TASK DIRECTIONS: Pull each line containing "Bikini" out of the data and copy it.

RECORD EXCERPTS:

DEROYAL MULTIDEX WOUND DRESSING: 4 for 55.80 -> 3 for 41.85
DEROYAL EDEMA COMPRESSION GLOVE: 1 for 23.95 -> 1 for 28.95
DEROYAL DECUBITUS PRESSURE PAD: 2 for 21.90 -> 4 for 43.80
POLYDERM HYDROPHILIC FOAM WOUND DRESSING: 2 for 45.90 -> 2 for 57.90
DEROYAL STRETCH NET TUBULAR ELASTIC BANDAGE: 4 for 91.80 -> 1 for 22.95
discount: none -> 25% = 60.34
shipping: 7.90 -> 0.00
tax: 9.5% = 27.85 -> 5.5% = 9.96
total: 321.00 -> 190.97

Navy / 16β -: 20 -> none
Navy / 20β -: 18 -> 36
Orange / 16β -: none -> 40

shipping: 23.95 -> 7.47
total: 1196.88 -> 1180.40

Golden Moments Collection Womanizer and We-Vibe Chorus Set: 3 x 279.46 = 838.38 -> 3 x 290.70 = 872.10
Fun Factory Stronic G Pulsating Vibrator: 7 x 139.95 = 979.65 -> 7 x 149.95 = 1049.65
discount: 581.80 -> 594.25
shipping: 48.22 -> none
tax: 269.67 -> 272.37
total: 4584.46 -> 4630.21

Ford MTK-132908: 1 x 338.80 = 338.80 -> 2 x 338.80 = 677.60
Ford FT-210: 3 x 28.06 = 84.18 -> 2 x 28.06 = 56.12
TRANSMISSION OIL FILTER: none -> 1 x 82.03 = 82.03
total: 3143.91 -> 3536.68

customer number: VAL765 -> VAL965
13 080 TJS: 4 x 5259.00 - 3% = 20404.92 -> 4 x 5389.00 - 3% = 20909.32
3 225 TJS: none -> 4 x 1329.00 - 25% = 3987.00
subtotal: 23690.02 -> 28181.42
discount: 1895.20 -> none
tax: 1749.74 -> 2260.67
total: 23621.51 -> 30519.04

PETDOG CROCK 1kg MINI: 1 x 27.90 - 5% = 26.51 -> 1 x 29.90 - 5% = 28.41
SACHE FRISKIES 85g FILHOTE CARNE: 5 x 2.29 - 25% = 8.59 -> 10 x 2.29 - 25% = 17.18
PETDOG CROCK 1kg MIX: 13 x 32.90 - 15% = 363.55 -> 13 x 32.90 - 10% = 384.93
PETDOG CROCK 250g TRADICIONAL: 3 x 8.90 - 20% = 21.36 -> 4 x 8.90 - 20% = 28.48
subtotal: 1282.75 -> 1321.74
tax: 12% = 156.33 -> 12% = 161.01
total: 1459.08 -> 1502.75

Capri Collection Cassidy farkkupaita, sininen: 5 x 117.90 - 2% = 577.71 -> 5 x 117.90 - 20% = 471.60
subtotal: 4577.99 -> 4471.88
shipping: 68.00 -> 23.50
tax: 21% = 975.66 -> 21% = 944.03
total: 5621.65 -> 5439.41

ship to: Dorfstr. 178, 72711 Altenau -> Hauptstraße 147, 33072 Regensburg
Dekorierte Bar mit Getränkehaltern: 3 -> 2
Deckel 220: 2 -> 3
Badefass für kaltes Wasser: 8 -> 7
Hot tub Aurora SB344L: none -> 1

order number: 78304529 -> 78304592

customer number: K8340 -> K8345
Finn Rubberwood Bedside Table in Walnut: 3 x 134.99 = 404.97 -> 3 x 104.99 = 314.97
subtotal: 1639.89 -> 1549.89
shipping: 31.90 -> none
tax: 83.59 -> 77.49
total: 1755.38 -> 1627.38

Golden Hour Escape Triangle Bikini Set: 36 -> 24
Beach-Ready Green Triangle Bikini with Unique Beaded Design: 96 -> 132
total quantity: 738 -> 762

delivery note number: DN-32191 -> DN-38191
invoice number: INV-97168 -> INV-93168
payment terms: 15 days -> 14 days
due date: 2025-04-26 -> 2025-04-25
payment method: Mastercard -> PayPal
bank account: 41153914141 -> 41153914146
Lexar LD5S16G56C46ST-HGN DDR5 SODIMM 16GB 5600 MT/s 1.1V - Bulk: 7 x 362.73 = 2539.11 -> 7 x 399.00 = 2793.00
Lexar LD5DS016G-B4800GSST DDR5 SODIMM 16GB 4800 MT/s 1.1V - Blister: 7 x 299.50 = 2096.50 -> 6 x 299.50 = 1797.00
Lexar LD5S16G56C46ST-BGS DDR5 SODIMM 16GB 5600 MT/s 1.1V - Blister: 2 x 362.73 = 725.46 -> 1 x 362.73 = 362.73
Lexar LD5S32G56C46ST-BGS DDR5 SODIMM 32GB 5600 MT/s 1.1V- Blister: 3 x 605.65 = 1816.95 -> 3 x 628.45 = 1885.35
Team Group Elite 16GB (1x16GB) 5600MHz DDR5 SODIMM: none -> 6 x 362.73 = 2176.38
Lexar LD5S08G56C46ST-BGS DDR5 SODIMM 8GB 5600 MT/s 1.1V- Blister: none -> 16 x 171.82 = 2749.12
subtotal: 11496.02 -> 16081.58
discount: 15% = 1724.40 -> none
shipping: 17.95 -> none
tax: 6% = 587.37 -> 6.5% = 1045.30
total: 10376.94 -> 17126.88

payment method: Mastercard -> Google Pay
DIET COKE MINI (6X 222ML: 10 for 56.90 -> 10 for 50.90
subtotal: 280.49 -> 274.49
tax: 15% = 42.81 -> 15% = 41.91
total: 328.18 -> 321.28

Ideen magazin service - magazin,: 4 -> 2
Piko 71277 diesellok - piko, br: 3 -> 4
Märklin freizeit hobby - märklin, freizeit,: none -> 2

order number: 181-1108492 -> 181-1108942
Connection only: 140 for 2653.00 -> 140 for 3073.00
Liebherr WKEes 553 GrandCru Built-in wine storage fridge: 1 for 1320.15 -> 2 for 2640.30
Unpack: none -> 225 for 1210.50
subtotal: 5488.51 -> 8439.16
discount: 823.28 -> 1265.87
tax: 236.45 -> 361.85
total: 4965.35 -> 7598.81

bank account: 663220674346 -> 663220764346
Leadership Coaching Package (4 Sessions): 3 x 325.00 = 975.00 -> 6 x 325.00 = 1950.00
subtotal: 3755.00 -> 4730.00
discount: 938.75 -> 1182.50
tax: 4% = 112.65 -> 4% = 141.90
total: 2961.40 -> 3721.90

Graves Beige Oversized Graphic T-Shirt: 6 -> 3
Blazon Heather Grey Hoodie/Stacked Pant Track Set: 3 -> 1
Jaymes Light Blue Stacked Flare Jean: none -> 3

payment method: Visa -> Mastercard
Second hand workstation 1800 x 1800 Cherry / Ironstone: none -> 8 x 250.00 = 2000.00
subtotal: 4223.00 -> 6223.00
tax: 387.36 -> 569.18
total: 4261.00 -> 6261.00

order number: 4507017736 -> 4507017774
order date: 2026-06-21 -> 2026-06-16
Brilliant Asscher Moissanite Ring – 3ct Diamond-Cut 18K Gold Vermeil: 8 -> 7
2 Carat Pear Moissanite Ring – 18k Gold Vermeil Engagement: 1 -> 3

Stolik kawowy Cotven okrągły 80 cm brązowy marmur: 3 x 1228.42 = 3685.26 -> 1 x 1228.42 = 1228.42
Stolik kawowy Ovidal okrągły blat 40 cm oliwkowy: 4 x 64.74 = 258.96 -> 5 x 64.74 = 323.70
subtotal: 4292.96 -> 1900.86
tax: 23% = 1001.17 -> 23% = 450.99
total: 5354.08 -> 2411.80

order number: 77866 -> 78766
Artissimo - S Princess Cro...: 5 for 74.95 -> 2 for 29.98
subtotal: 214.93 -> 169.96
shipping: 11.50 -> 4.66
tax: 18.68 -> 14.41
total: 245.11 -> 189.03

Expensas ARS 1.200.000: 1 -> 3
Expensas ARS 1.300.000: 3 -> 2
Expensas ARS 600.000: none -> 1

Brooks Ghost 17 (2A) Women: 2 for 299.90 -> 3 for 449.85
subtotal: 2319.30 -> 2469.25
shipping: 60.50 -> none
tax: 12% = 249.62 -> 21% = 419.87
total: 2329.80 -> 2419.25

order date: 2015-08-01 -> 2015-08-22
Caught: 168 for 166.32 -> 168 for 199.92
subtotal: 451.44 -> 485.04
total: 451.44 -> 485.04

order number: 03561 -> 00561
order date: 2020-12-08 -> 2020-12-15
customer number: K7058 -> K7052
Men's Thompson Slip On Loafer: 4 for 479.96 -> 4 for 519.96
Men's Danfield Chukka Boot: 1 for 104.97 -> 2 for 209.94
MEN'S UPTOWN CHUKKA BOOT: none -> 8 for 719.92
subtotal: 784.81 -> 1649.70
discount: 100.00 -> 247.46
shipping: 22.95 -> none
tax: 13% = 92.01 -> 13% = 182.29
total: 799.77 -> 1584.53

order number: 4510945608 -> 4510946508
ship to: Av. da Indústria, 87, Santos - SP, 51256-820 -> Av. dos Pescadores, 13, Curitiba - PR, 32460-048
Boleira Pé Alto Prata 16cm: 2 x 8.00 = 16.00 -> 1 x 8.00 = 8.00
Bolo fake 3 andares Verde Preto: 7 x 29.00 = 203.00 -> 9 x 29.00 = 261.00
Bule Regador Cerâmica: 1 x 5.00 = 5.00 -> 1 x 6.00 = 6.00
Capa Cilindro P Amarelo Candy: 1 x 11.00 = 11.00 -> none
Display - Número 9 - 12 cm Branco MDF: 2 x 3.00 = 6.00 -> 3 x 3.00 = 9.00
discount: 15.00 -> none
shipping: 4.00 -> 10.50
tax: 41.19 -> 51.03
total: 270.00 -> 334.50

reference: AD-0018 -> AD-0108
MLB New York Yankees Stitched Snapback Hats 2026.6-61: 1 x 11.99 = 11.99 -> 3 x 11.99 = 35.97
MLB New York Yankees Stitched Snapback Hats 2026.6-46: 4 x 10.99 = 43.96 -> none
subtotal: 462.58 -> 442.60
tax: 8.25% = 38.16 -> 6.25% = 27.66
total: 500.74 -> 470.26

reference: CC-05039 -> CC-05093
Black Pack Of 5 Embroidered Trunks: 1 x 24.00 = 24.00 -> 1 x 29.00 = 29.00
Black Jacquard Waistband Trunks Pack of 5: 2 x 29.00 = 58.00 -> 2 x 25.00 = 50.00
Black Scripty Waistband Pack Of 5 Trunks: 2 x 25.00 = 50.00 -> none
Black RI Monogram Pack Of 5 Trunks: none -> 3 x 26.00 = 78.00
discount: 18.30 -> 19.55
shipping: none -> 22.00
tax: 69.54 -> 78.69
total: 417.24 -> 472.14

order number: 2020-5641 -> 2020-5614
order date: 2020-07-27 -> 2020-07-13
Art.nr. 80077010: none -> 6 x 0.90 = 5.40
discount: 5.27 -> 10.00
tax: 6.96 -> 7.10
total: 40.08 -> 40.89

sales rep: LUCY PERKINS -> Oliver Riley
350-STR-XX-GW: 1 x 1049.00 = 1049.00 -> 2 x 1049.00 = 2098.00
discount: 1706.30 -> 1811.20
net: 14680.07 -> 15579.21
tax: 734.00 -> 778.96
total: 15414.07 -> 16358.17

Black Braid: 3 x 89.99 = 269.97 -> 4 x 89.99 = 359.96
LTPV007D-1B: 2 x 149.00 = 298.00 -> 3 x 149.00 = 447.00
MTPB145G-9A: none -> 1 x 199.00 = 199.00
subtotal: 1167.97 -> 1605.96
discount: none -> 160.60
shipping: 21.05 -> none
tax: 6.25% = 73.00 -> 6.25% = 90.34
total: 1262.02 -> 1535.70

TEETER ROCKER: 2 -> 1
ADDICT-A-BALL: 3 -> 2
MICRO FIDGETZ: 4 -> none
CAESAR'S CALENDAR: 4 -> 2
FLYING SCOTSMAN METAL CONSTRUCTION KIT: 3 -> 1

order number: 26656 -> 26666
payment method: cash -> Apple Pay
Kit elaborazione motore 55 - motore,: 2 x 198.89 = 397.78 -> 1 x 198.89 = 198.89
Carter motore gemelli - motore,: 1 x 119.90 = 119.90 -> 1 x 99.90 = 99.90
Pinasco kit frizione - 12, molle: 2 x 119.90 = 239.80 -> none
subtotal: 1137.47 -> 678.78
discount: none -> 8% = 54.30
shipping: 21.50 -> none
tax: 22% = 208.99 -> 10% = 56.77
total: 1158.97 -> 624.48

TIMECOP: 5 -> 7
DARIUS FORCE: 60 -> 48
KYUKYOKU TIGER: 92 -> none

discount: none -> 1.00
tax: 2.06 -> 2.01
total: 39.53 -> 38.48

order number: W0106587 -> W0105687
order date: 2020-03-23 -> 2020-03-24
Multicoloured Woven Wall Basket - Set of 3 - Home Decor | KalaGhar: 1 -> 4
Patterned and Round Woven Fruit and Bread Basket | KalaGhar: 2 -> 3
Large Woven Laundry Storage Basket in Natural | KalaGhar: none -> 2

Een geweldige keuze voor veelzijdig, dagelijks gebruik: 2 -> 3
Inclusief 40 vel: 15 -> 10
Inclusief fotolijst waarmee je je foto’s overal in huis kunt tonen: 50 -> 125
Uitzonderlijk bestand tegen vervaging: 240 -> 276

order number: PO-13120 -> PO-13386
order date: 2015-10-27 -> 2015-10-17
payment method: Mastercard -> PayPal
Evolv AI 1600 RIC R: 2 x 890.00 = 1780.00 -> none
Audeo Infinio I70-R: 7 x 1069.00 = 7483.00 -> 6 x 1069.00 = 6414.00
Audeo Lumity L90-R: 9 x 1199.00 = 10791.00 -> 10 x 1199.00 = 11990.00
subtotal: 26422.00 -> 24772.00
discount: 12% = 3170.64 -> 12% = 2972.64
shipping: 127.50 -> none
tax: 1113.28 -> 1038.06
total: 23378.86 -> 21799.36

OUTPUT BELOW:
Golden Hour Escape Triangle Bikini Set: 36 -> 24
Beach-Ready Green Triangle Bikini with Unique Beaded Design: 96 -> 132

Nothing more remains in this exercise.